Failing disks in RAID array – strategy suggestions required

drive-failurehard driveraid5software-raid

I have a linux based software RAID 5 array. SMART has just started to send me emails complaining that one of the 5 disks has a Current Pending Sector Count of 9 and also an Offline Uncorrectable Count of 9. I have done a lot of google-ing and the consensus seems to be that if I write the sectors with zeros, the disk will remap them and all will be well.

I did want to track down which files were affected, but I have difficulty doing the mapping as I have 5 disks in RAID 5 with LUKS encryption on top, and finally LVM on top of that.
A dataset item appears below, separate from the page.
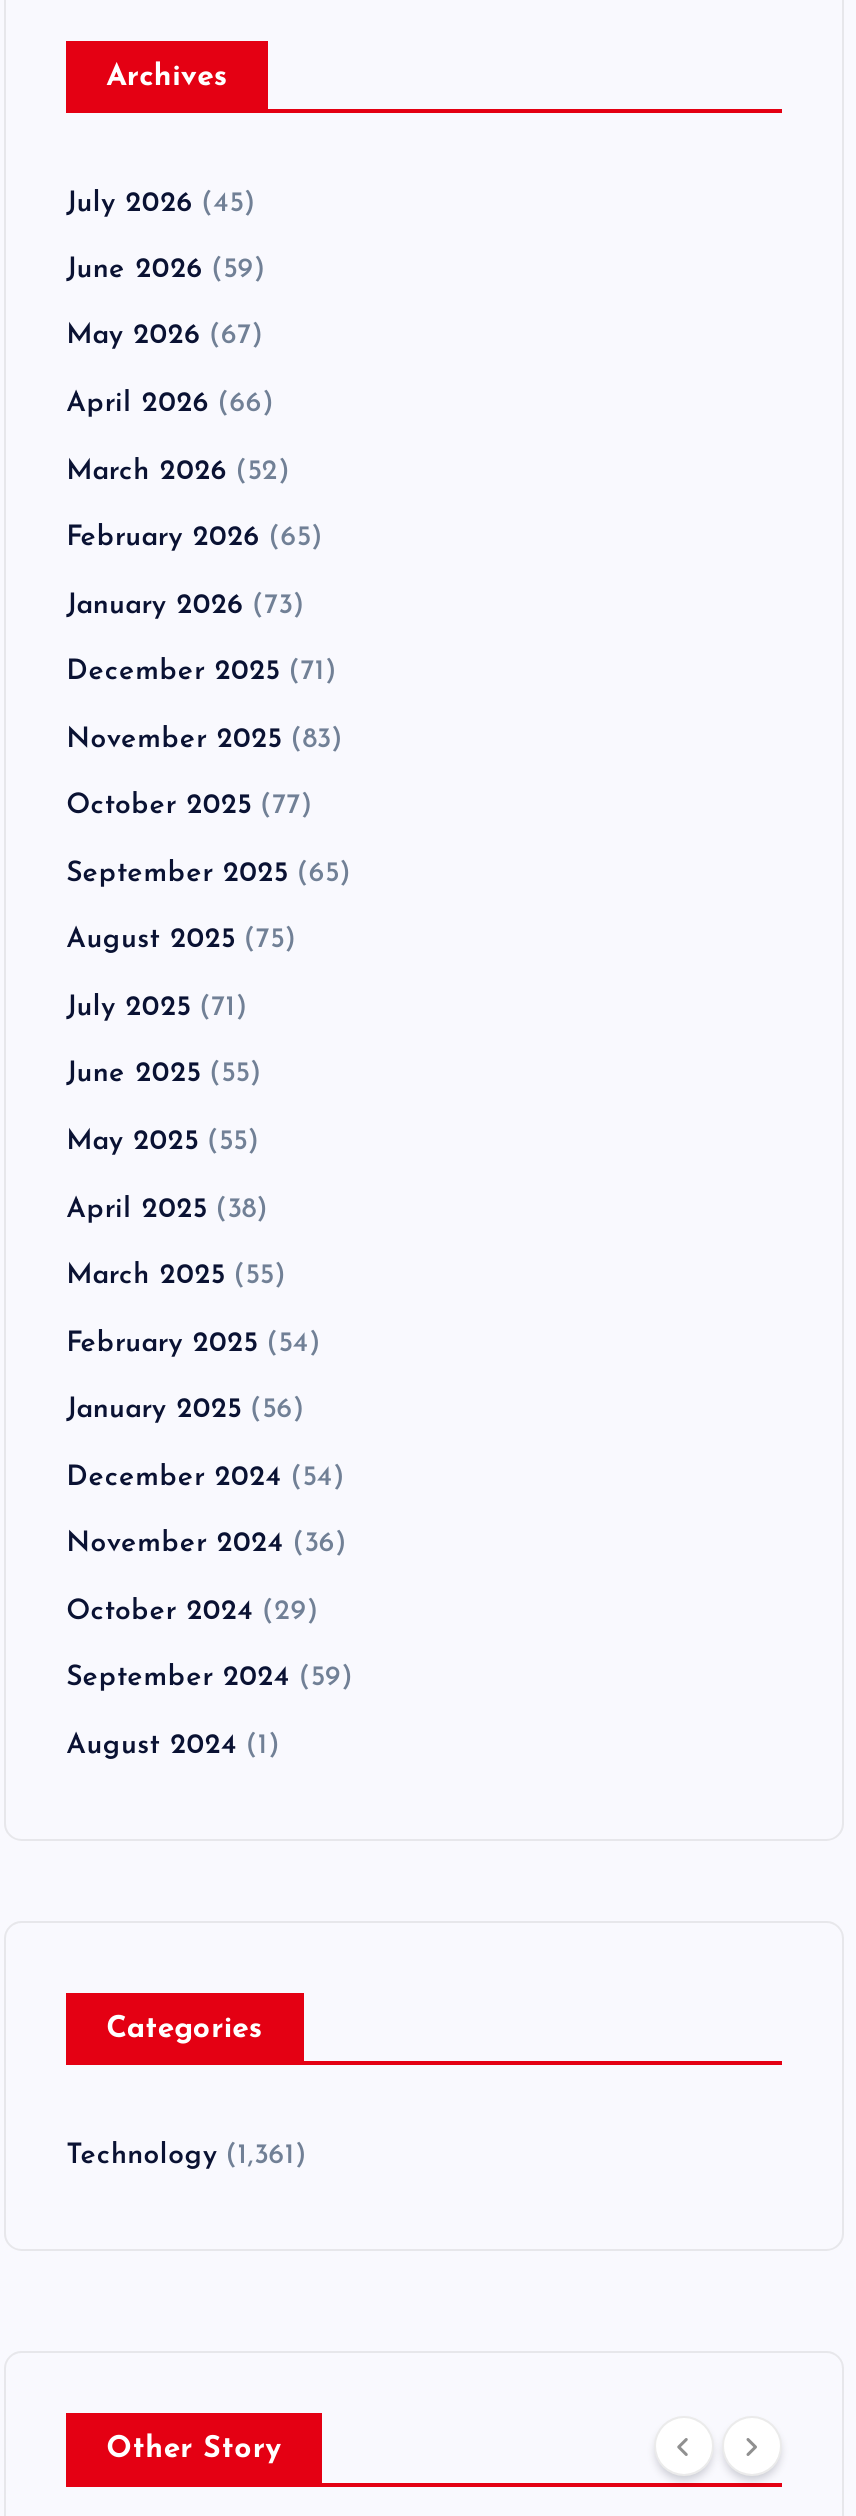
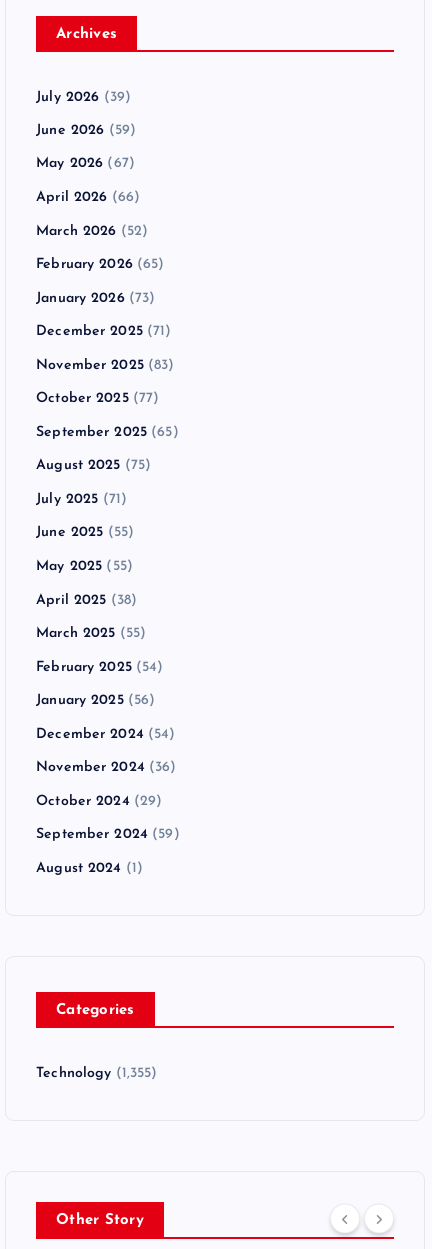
- July 2026 (45)
+ July 2026 (39)

- Technology (1,361)
+ Technology (1,355)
None of the research I did helped me get through that tangle.

In the end, my plan was to simply fail the drive and re-add it to make the array re-build.

Before I did that, I did 'long' tests on the other disk in the array. All were perfect apart from one which had a Reallocated Sector count of 82,82,36,764.

So 2 out of 5 drives have issues.

At this point I am a little confused as to the best approach to trying to flush these errors out, if it is at all possible.

Does anyone have any advice? I am happy to replace failing drives where necessary, but would like to try to get the data straight first.

Best Answer

This will be the general process. See the mdraid man page and your own local configuration for the exact commands to use, if you don't already know them.

  1. Pray.

  2. Verify that your backup is current. Run it manually if necessary. If you don't have backups, make one now.

  3. Fail the drive with pending sector and offline uncorrectable sectors. The other drive with reallocated sectors will live a little longer, and hopefully long enough to complete this process, but this drive is at the point where it could kill your entire array.

  4. Replace the drive. In hardware. Partition the new drive and add it to the mdraid array.

  5. Rebuild the array and wait for the rebuild to complete. In newer versions of mdraid, the rebuild will start automatically.

  6. Repeat the process with the second drive.